Significance (also referred to as confidence) calculators help marketers know if the data set they are analyzing has demonstrated enough of a difference to reach statistical significance. In layman’s terms, significance helps marketers understand if the results of a test are worth noting and potentially making a change. Significance or Confidence is most often evaluated at 95% using simple t-test methods (one or two tail), but some calculators out there can use slightly different methods such as chi-squared, difference of observed proportions, and others. There is merit and considerations for different methods and how they fit into your company, particularly risk appetite vs. the need to make quick determinations
Be careful to understand what these significance calculators are telling you
What should be made clear when using calculators, which oftentimes gets lost is a result that has “reached significance”, does not mean we are confident in the exact result of the test, rather the treatment is performing in a way that is not a result of chance/error. Said differently, assume we have a test where a checkout payment page is performing 10% better than the control at 95% significance. That measure of significance is not saying that we expect this page to perform 10% better post-test. Instead, all that significance shows is the test has measured enough interactions to make a determination the treatment is performing better than the control at a rate that shows there is a less than 5% chance is it due to random chance. This is an important point that many conversion rate optimization folks fail to understand and paint some dishonest pictures of test results.
To accurately look at and forecast a/b test performance, this is where accurate sample size and confidence intervals come into play (more on this in an upcoming post).
While significance calculators are an important tool in the marketers toolbox, it should not be the only thing considered when analyzing a test.**Be careful to understand the statistics behind a/b testing and calculators to avoid poor testing execution and analysis. Evangelizing faulty test results can lead to poor internal beliefs, which can be hard to dispel. We can go into more detail in later posts about proper process and analysis considerations.
Background & Criteria Used on A/B Test Significance Calculators
Test significance calculators help interpret the results of A/B tests by determining how statistically significant the data is. Each calculator computes values in a slightly different way, and some contain additional fields that will look deeper into the data for greater accuracy and insights.
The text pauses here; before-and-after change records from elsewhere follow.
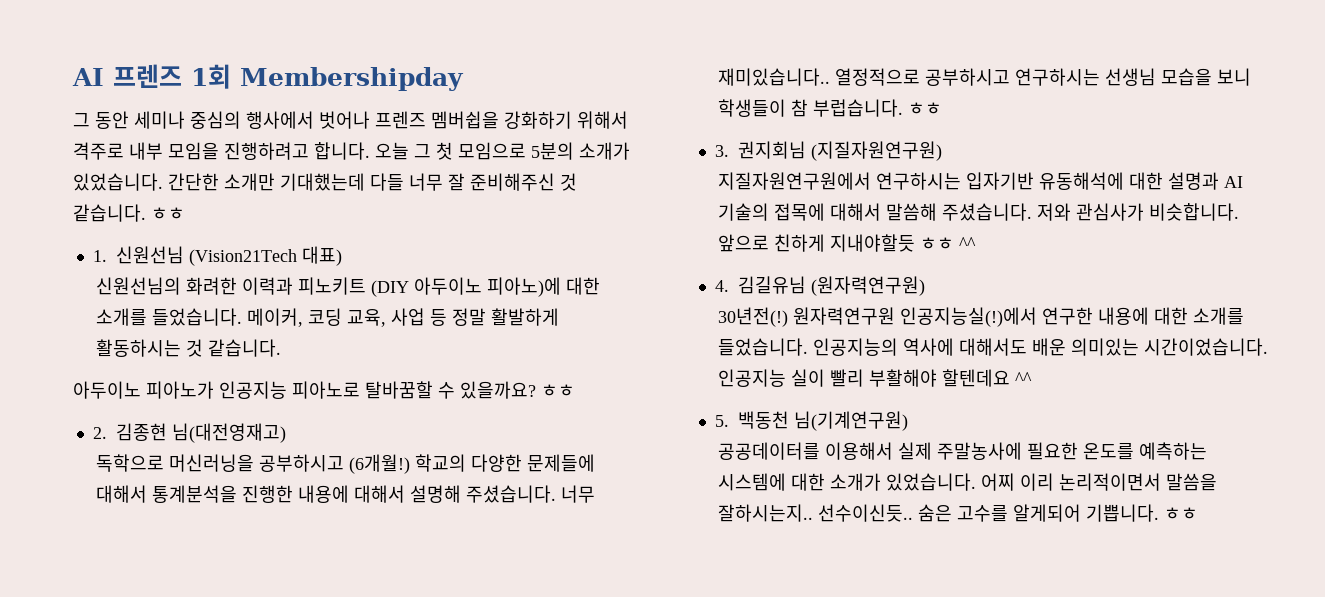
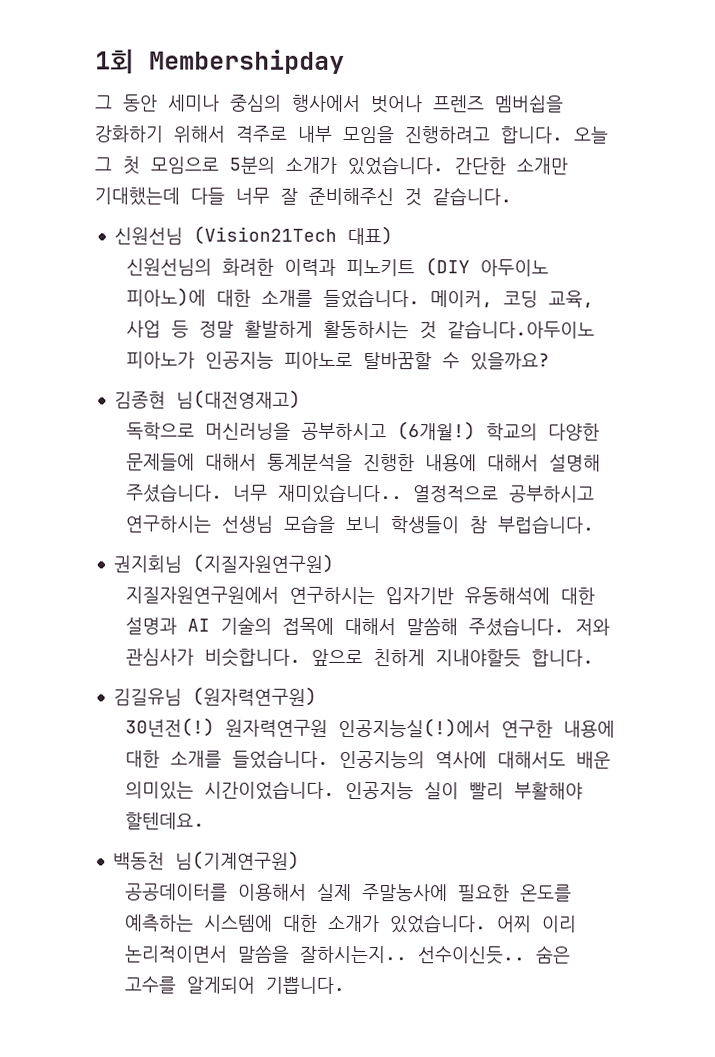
- AI 프렌즈 1회 Membershipday
+ 1회 Membershipday
- 간단한 소개만 기대했는데 다들 너무 잘 준비해주신 것 같습니다. ㅎㅎ
- 1. 신원선님 (Vision21Tech 대표)
+ 간단한 소개만 기대했는데 다들 너무 잘 준비해주신 것 같습니다.
+ 신원선님 (Vision21Tech 대표)
- 메이커, 코딩 교육, 사업 등 정말 활발하게 활동하시는 것 같습니다.
- 아두이노 피아노가 인공지능 피아노로 탈바꿈할 수 있을까요? ㅎㅎ
- 2. 김종현 님(대전영재고)
+ 메이커, 코딩 교육, 사업 등 정말 활발하게 활동하시는 것 같습니다.아두이노 피아노가 인공지능 피아노로 탈바꿈할 수 있을까요?
+ 김종현 님(대전영재고)
- 열정적으로 공부하시고 연구하시는 선생님 모습을 보니 학생들이 참 부럽습니다. ㅎㅎ
- 3. 권지회님 (지질자원연구원)
+ 열정적으로 공부하시고 연구하시는 선생님 모습을 보니 학생들이 참 부럽습니다.
+ 권지회님 (지질자원연구원)
- 앞으로 친하게 지내야할듯 ㅎㅎ ^^
- 4. 김길유님 (원자력연구원)
+ 앞으로 친하게 지내야할듯 합니다.
+ 김길유님 (원자력연구원)
- 인공지능 실이 빨리 부활해야 할텐데요 ^^
- 5. 백동천 님(기계연구원)
+ 인공지능 실이 빨리 부활해야 할텐데요.
+ 백동천 님(기계연구원)
- 숨은 고수를 알게되어 기쁩니다. ㅎㅎ
+ 숨은 고수를 알게되어 기쁩니다.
We’ve reviewed the A/B test significance calculators below based on the following criteria:
- Ability to add more than 2 test versions
- Ability to change confidence level
- Error or confidence interval data
- Evaluation Method
VWO’s A/B Split Test Significance Calculator
Visual Website Optimizer (VWO) has put together what one could argue is the most attractive of the calculators featured here. We are always fans of straightforward design, but feature-wise it has been kept a little too simple for our taste. With this tool you will basically get a one-tail read on how significant the test results are thus far with simple reported p-value (the lower the p-value, the more confidence that the given group is actually different from the baseline). More of a quick directional checking tool for significance than something you would do deep analysis with. Perhaps nit-picking, but they could employ some better usability on the tool as well. For example, the p-value and significance fields appear as if they require the user to input a value, which could confuse some.
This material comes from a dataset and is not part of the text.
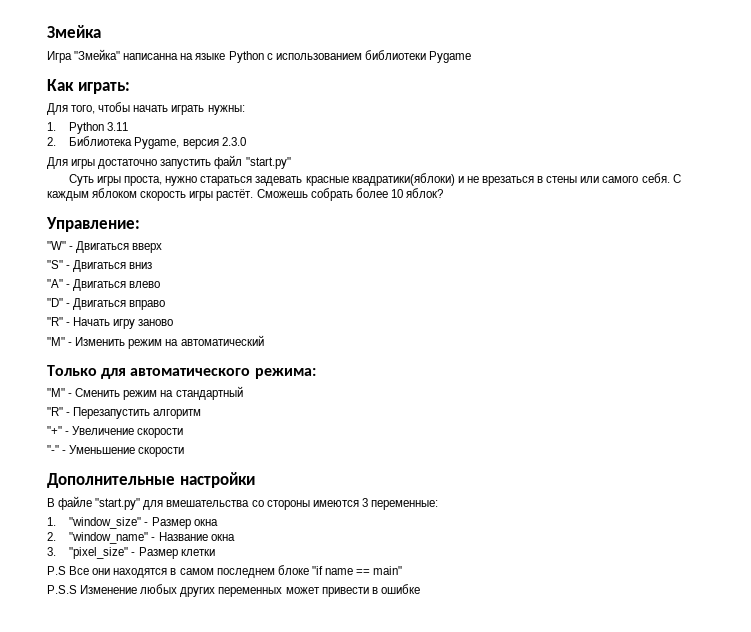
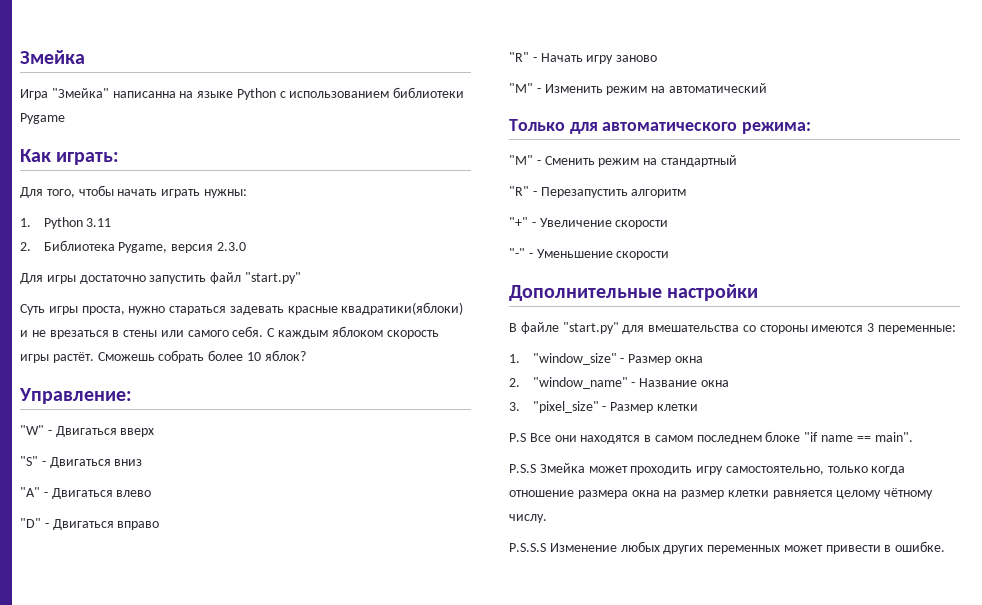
- P.S Все они находятся в самом последнем блоке "if name == main"
+ P.S Все они находятся в самом последнем блоке "if name == main".
- P.S.S Изменение любых других переменных может привести в ошибке
+ P.S.S Змейка может проходить игру самостоятельно, только когда отношение размера окна на размер клетки равняется целому чётному числу.
+ P.S.S.S Изменение любых других переменных может привести в ошибке.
Pros: Attractive design, very simple to use, links to other tools such as testing duration estimator
Considerations: One-tail validation method, non-ability to add multiple test variations, no confidence interval information
Evan Miller’s Chi-Squared Test Calculator
Evan Miller’s excellent chi-square is a great way to dip your toes into deeper testing analysis. Going beyond simple one-tail calculations, and even offering confidence intervals. What we like about this tool is simple design, but the offering of many other statistical tools on the site to really run your testing results through its paces. Be careful of understanding how your analysis might change if your test encompasses more than one variation as this tool just allows two group comparison. ***Extra bonus, even though it can be a bit hidden (usability hint), the link element on the top right of calculator allows you to share calculation results with the whole team.
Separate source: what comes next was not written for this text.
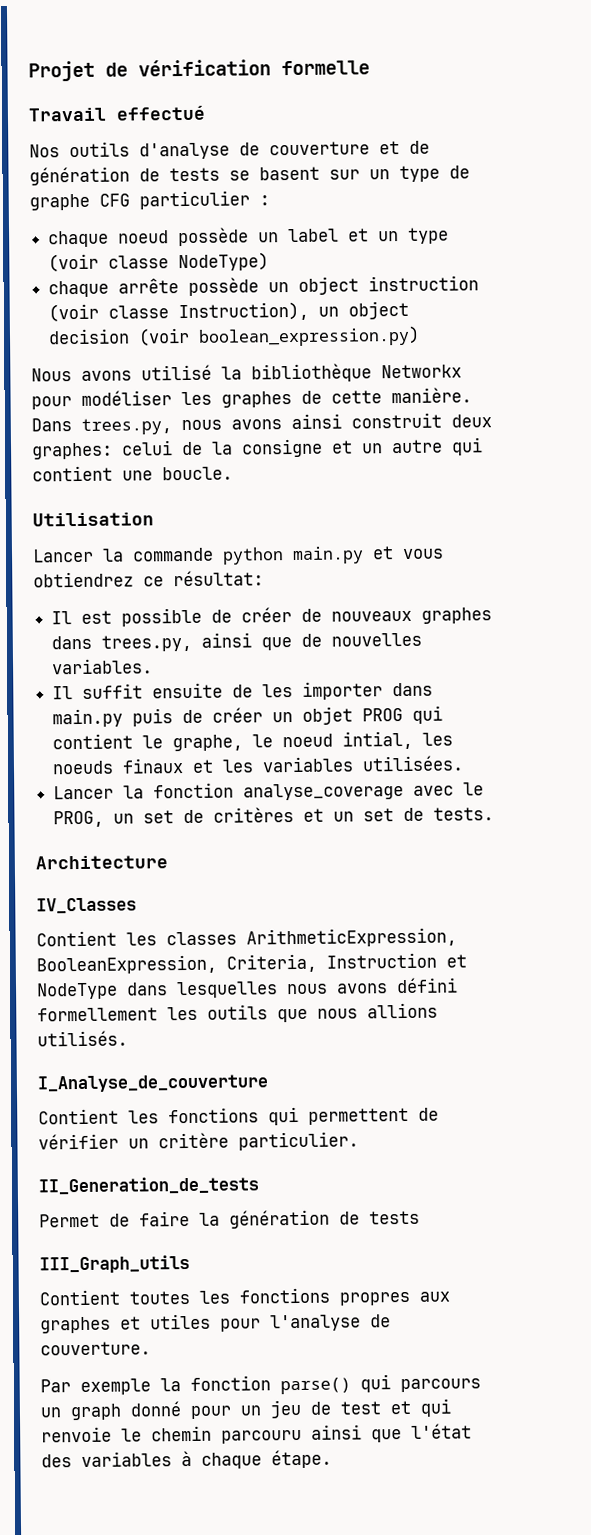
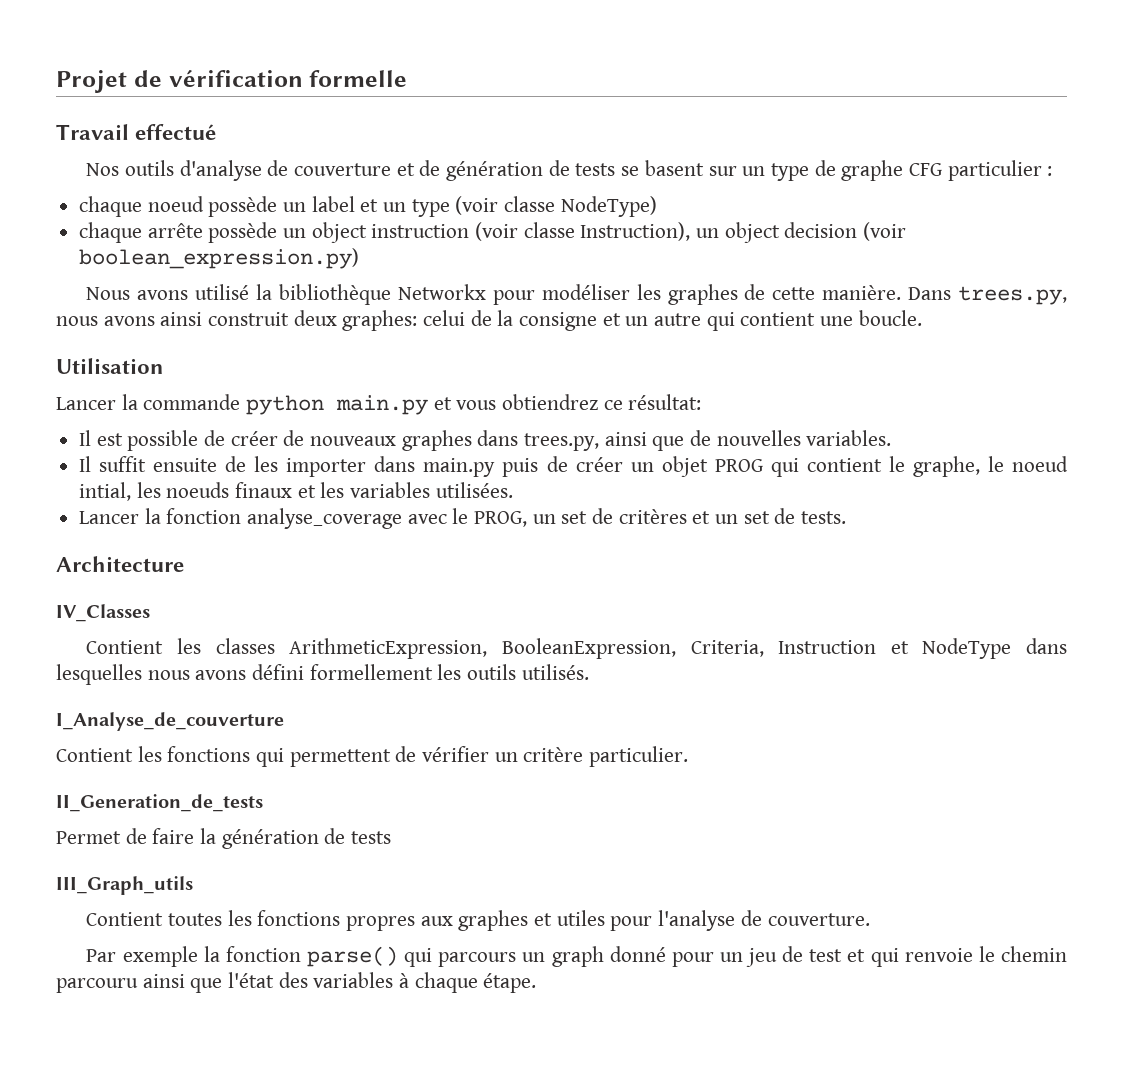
- Contient les classes ArithmeticExpression, BooleanExpression, Criteria, Instruction et NodeType dans lesquelles nous avons défini formellement les outils que nous allions utilisés.
+ Contient les classes ArithmeticExpression, BooleanExpression, Criteria, Instruction et NodeType dans lesquelles nous avons défini formellement les outils utilisés.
Pros: Simple design, many other test analysis tools available on Evan Miller’s site, shareable link which saves your test data, confidence interval data, adjustable p-value requirement for test success.
Considerations: Non-ability to add multiple test variations
Thumbtack’s Abba A/B Test Calculator
Abba computes a few useful results, including: the estimated success rate confidence interval (important); a p-value which gives of how confident it is that the two groups truly have different chances of success; and estimated improvement in success rate as a percentage relative to the baseline success rate. Abba also updates the URL fragment for each report you generate, so you can easily share reports by copying the URL and sending to friends or linking it to social media. A major bonus with this tool, not only do they allow additional variations to be added for calculation, but they can perform an additional layer of statistical calculation to account for multiple group correction (more on this in an upcoming blog post). Additionally, they are the only provider we have reviewed that give a detailed write-up on what statistical models they use and why; which can be a creative educational tool for some to get their toes wet in the world of test analysis.
Pros: Decent design, simple to use, confidence interval and improvement ranges, ability to add multiple variations, multiple group correction ability, shareable results, and educational section
Considerations: Could be a bit overwhelming for those just beginning with testing.